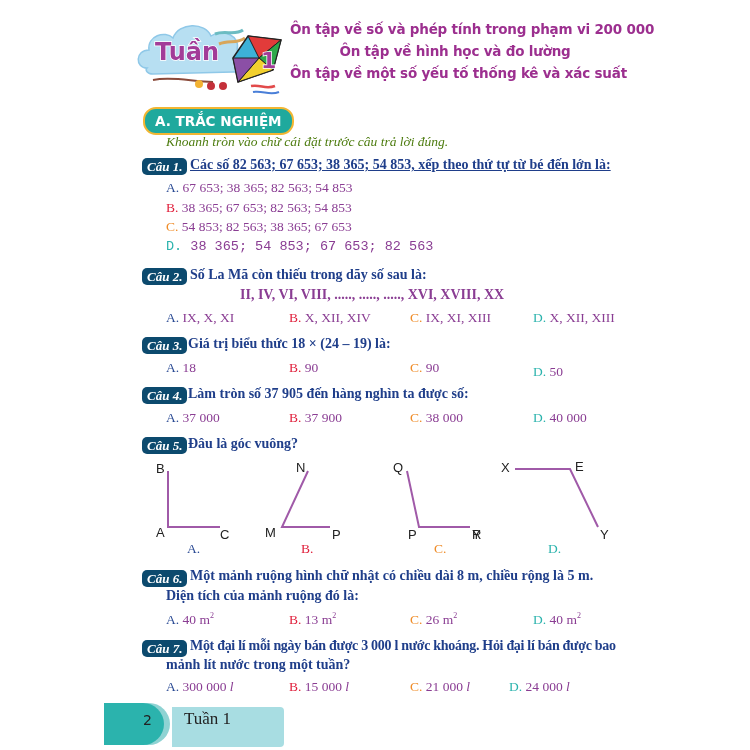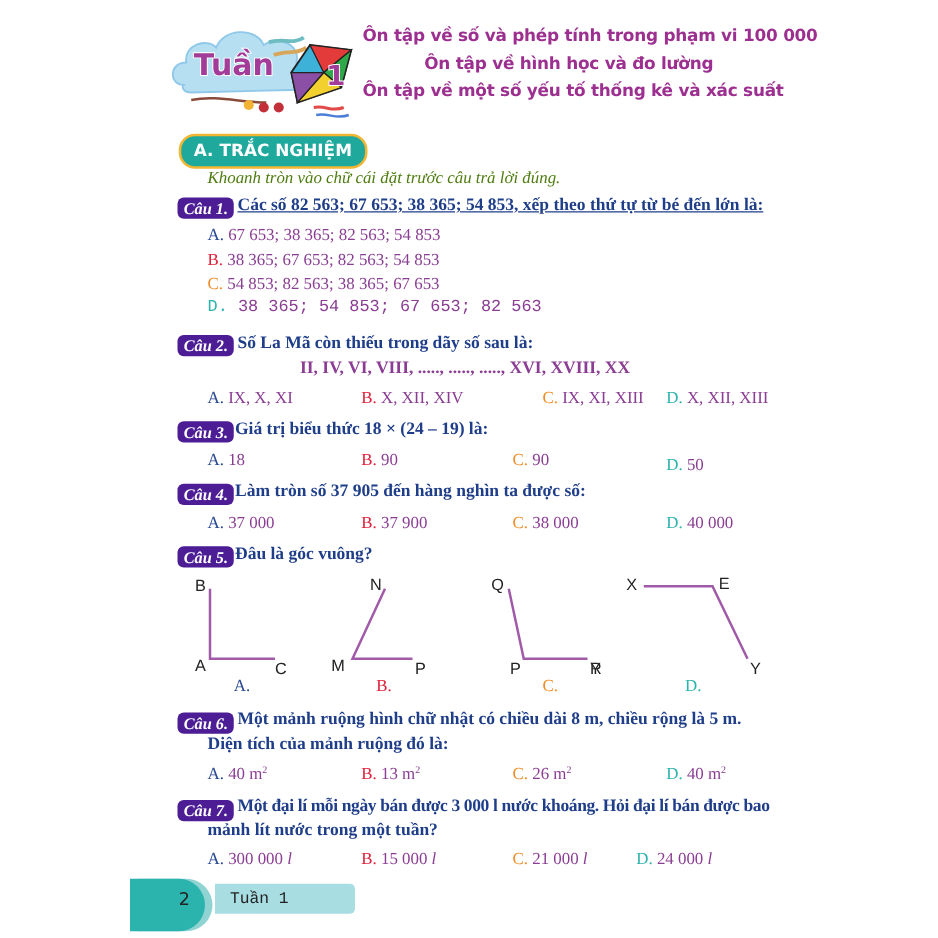"Ôn tập về số và" div.abs { text: 100 000 -> 200 000 }
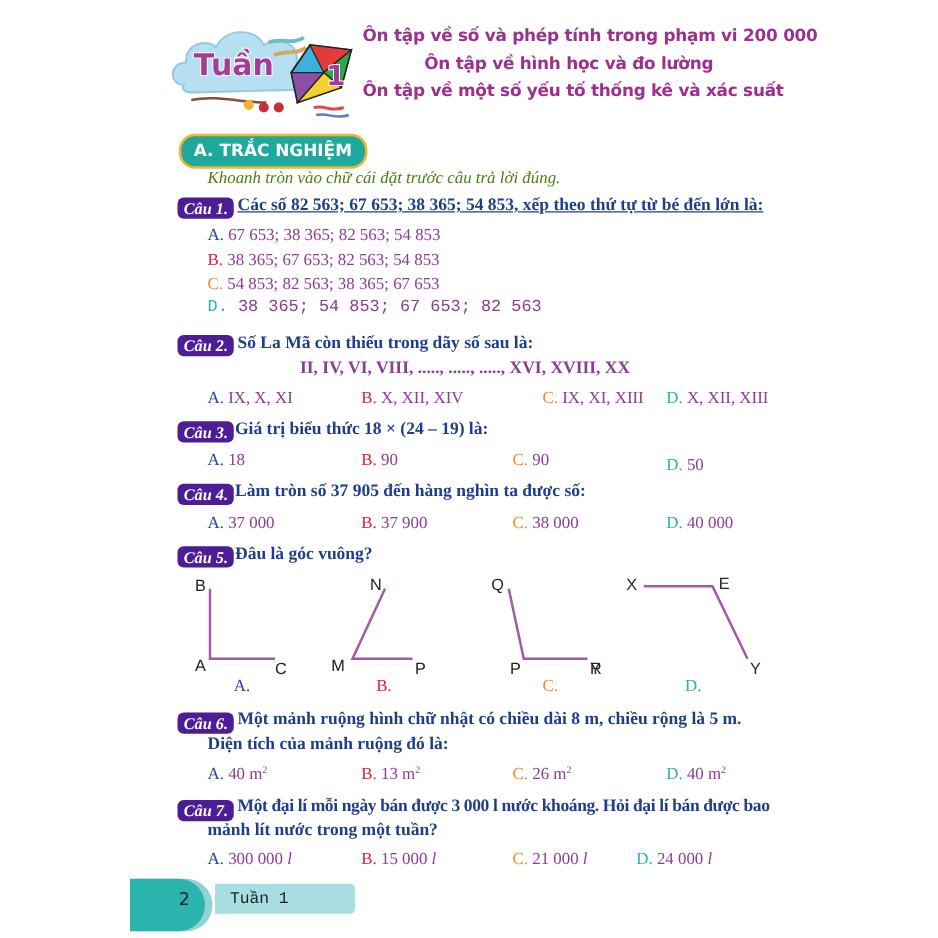"Câu 1." .q-badge { background: #4c1d95 -> #0c4a6e }
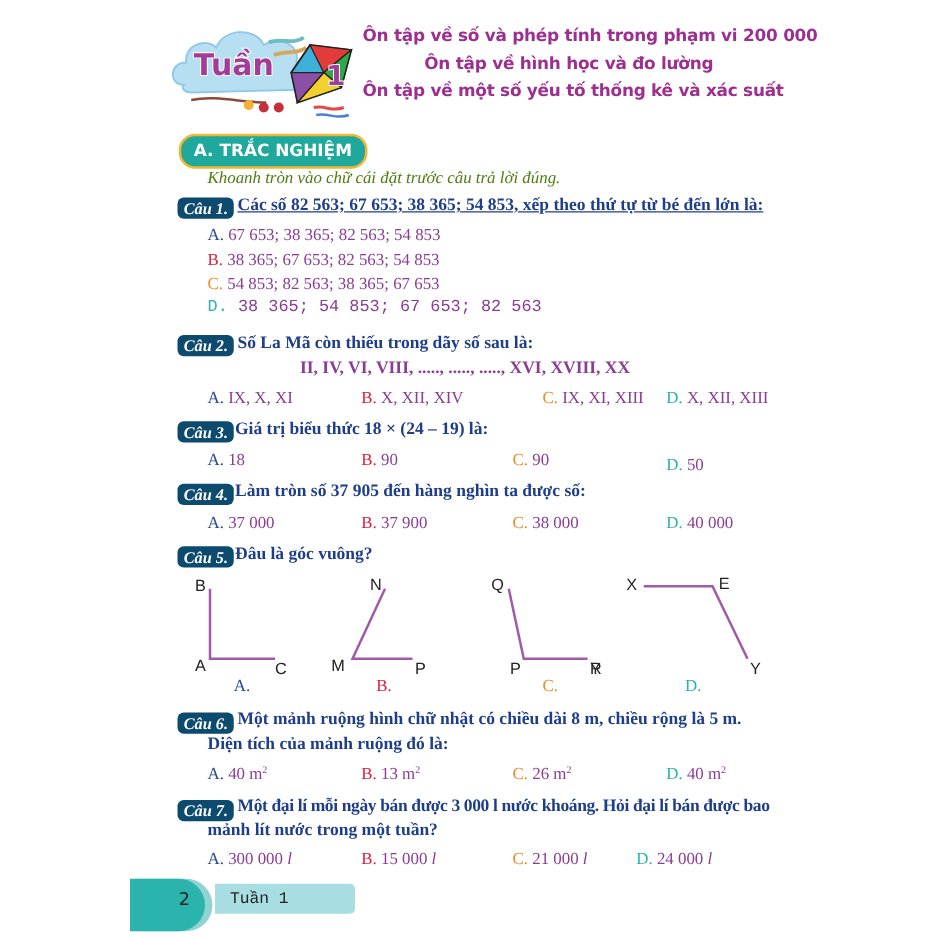"C. IX, XI, XIII" div.abs { left: 434px -> 410px }
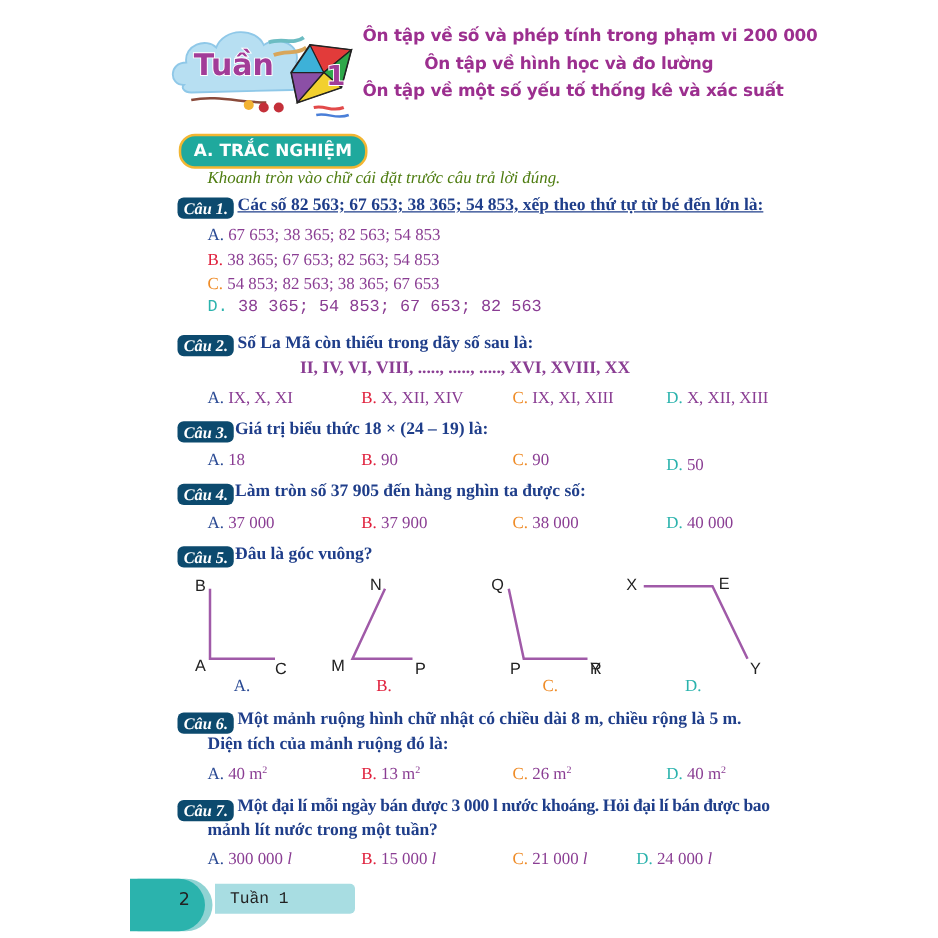"Tuần 1" .footer-tab { font-family: Liberation Mono, monospace -> Liberation Serif, serif; font-size: 13px -> 17px; height: 24px -> 40px }
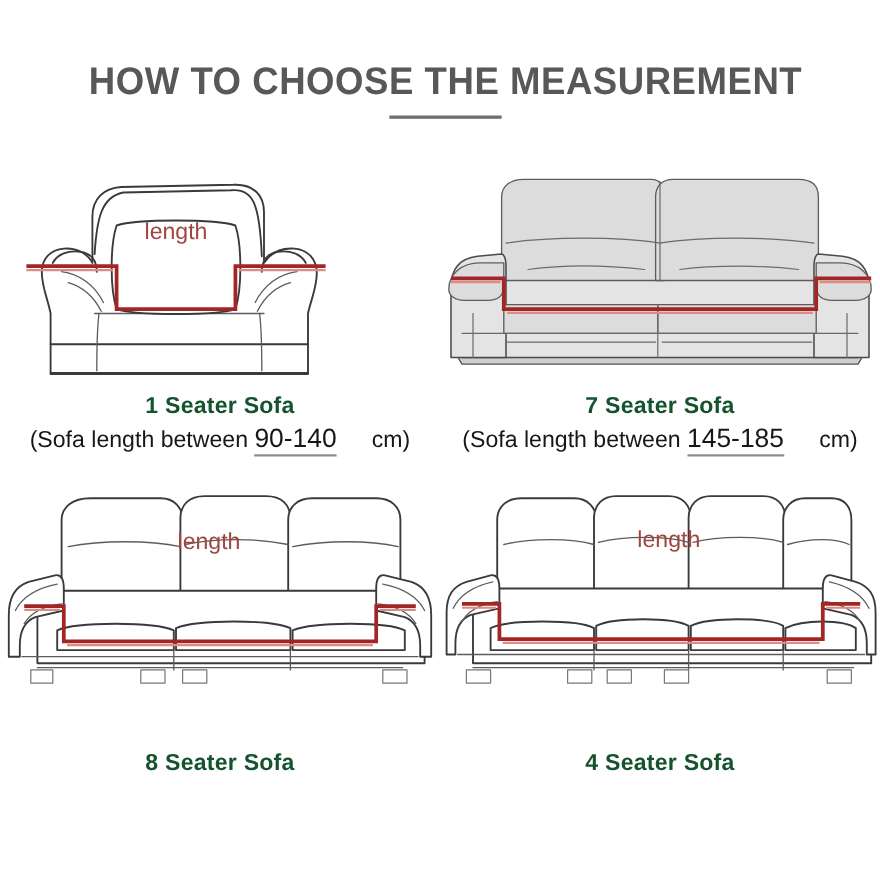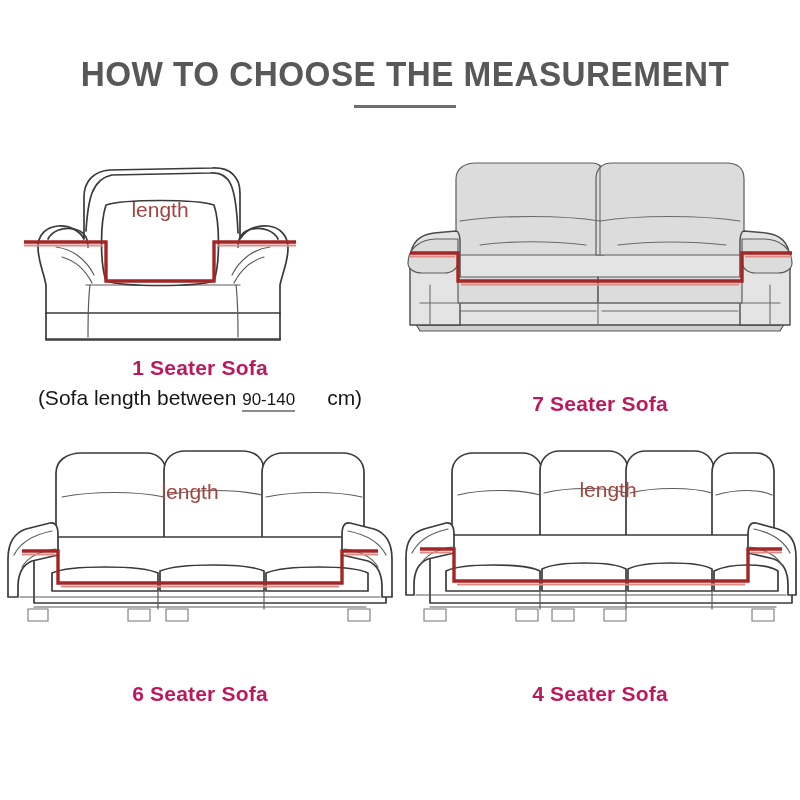"1 Seater Sofa" .seat-heading { color: #be185d -> #14532d }
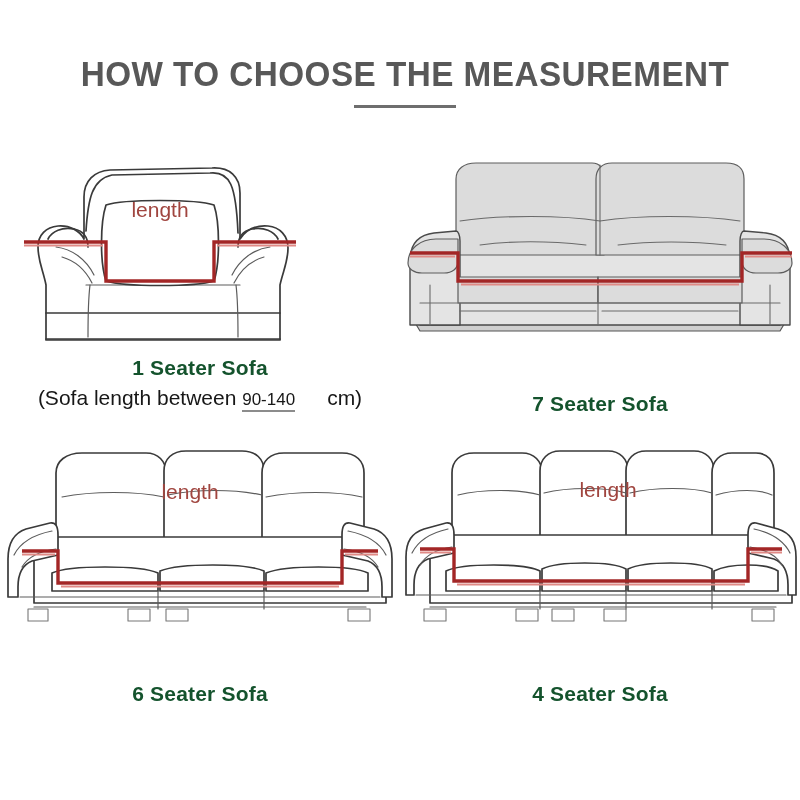"90-140" .range { font-size: 17px -> 24px }
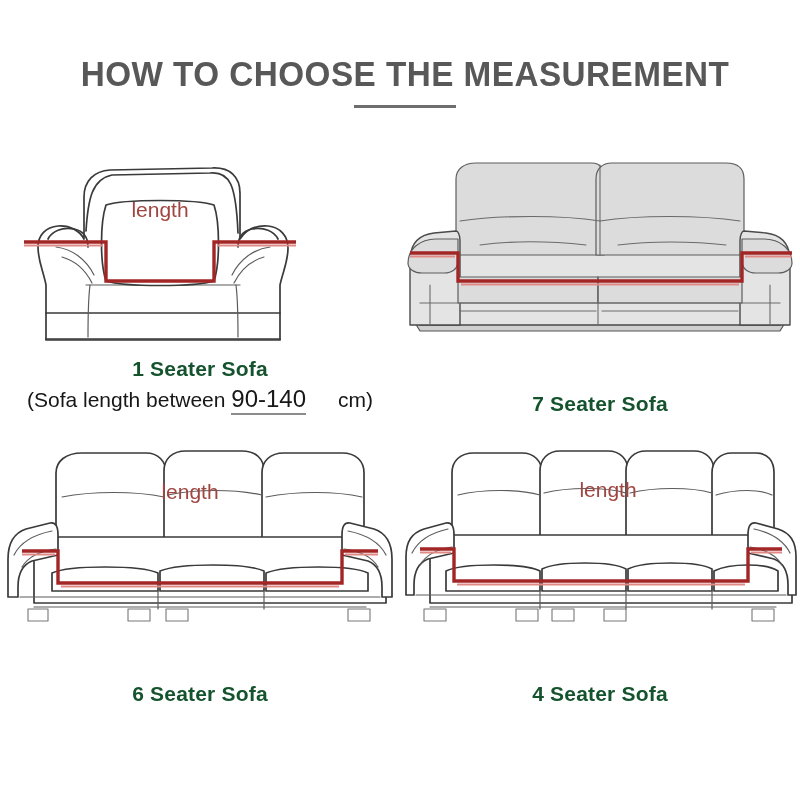"(Sofa length between 145-185 cm)" div.seat-sub { html: none -> <div><span>(Sofa length between </span><span>145-185</span><span>cm)</span></div> }
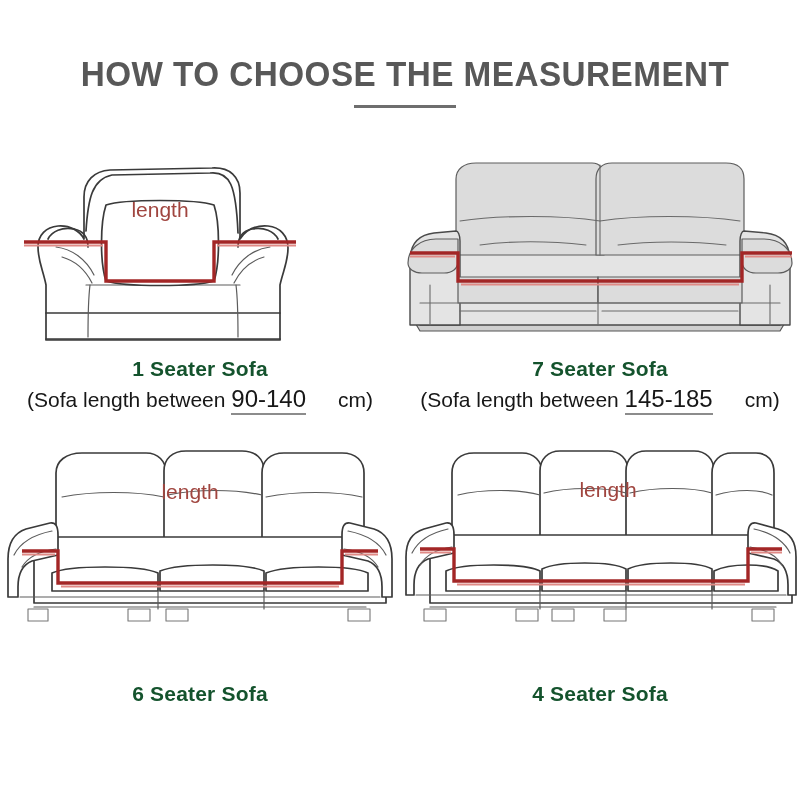"6 Seater Sofa" div.seat-heading { text: 6 -> 8 }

============

Copy out nothing but the lines from the beginning of the records through the one that contains "color: #be185d ->". Skip the pictures.

• [TASK OUTPUT]:
"Ôn tập về số và" div.abs { text: 100 000 -> 200 000 }
"Câu 1." .q-badge { background: #4c1d95 -> #0c4a6e }
"C. IX, XI, XIII" div.abs { left: 434px -> 410px }
"Tuần 1" .footer-tab { font-family: Liberation Mono, monospace -> Liberation Serif, serif; font-size: 13px -> 17px; height: 24px -> 40px }
"1 Seater Sofa" .seat-heading { color: #be185d -> #14532d }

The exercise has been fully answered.